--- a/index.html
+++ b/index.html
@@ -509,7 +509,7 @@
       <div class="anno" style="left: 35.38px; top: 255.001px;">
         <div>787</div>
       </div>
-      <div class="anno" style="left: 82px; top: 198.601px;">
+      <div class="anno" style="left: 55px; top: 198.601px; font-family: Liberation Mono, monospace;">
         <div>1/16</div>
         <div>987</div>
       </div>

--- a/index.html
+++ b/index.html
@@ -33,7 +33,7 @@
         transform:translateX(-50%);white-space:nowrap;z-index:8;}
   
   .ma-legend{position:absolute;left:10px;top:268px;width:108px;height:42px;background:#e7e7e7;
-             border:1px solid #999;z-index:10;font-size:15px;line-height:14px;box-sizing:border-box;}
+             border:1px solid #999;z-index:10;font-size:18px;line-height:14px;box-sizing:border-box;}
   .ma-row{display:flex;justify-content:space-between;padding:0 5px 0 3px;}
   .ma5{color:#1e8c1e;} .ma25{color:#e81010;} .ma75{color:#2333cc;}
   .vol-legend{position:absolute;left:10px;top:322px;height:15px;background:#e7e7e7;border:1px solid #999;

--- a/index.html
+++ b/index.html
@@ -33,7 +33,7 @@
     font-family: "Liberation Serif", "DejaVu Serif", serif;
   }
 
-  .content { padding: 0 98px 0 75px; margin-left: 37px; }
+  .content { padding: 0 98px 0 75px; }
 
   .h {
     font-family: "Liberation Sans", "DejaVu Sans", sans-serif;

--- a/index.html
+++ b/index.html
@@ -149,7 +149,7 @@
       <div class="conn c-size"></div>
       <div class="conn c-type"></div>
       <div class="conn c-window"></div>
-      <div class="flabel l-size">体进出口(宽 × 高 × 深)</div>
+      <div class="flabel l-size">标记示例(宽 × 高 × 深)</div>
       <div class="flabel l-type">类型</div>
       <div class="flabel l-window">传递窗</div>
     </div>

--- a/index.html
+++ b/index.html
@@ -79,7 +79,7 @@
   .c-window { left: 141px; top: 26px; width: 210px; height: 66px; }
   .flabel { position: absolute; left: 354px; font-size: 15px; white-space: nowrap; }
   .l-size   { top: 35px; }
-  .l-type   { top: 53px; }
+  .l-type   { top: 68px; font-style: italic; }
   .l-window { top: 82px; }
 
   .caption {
= = =
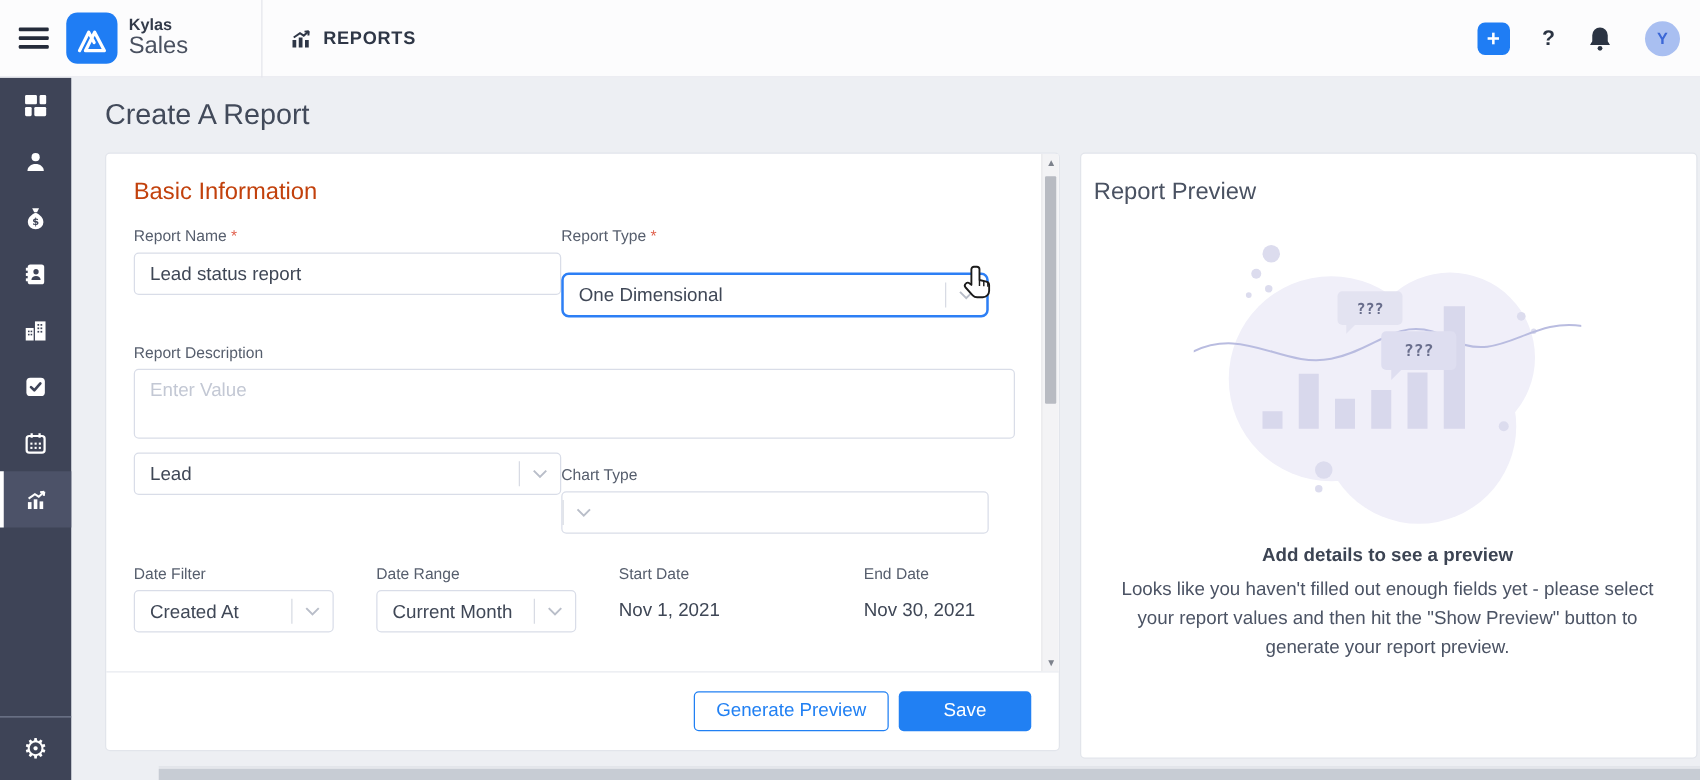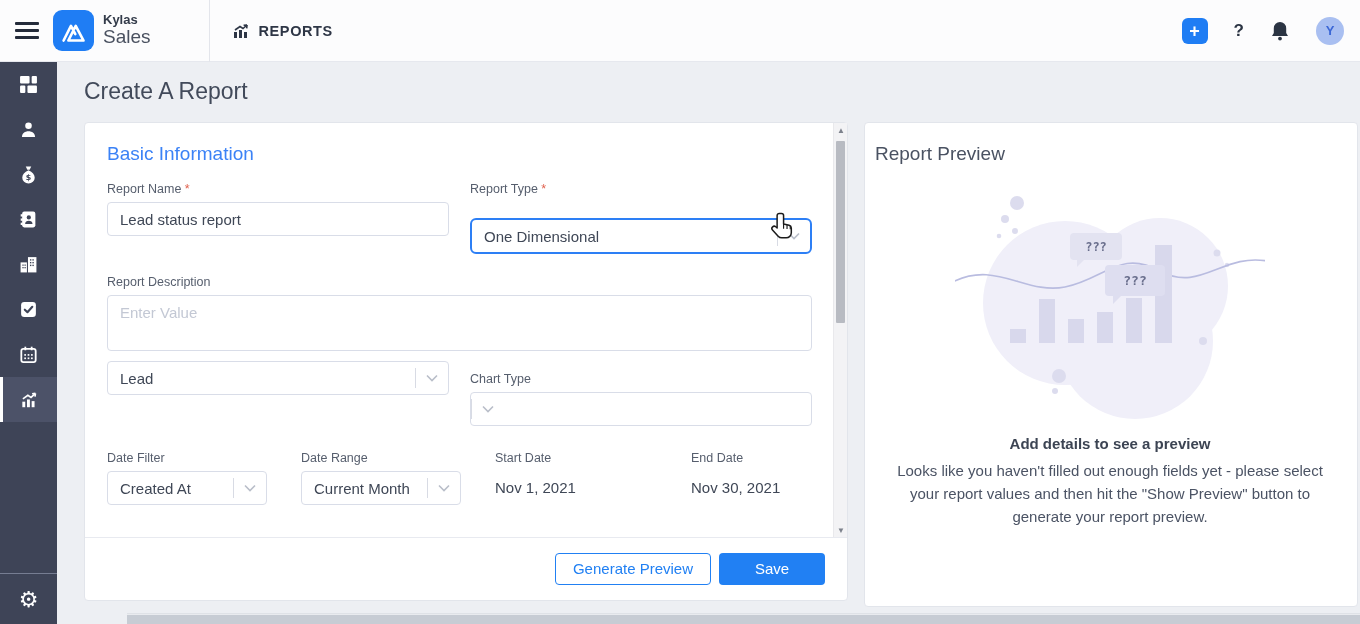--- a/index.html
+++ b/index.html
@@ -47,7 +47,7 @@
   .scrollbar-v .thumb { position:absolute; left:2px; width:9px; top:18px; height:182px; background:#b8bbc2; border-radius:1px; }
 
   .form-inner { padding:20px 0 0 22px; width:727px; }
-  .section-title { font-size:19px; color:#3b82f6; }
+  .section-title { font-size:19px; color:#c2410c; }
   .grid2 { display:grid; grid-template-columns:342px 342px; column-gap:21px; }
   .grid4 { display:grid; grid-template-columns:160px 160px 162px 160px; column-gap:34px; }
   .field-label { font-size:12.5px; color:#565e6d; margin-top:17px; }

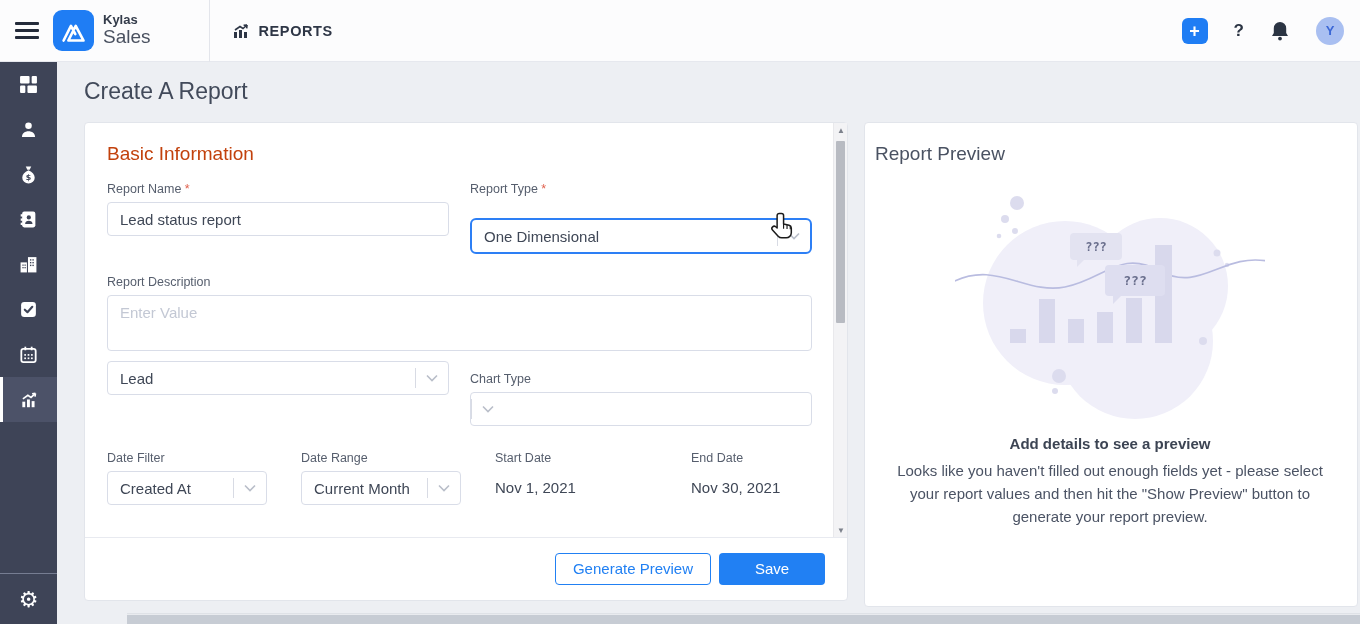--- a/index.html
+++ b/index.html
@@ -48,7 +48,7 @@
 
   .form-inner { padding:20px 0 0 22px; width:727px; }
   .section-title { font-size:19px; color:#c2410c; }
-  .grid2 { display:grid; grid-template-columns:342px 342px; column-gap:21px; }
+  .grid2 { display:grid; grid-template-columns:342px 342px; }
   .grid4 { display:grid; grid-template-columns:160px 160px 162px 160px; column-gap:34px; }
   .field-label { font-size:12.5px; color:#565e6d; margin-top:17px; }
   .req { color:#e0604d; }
= = =
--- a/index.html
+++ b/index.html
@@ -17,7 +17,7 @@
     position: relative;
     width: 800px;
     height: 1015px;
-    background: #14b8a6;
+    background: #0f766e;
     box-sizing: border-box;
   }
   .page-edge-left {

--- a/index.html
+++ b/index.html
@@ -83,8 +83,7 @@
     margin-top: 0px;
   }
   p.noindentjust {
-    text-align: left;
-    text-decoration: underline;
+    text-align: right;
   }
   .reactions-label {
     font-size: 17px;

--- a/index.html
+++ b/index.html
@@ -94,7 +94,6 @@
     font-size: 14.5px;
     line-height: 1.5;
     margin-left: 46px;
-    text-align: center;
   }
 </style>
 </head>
= = =
* **WORK TASK**: Look through the records above and please copy every line in which the string "family" occurs.

* **REPLY**:
+      <div class="anno" style="left: 55px; top: 198.601px; font-family: Liberation Mono, monospace;">
     font-family: "Liberation Serif", "DejaVu Serif", serif;
     font-family: "Liberation Sans", "DejaVu Sans", sans-serif;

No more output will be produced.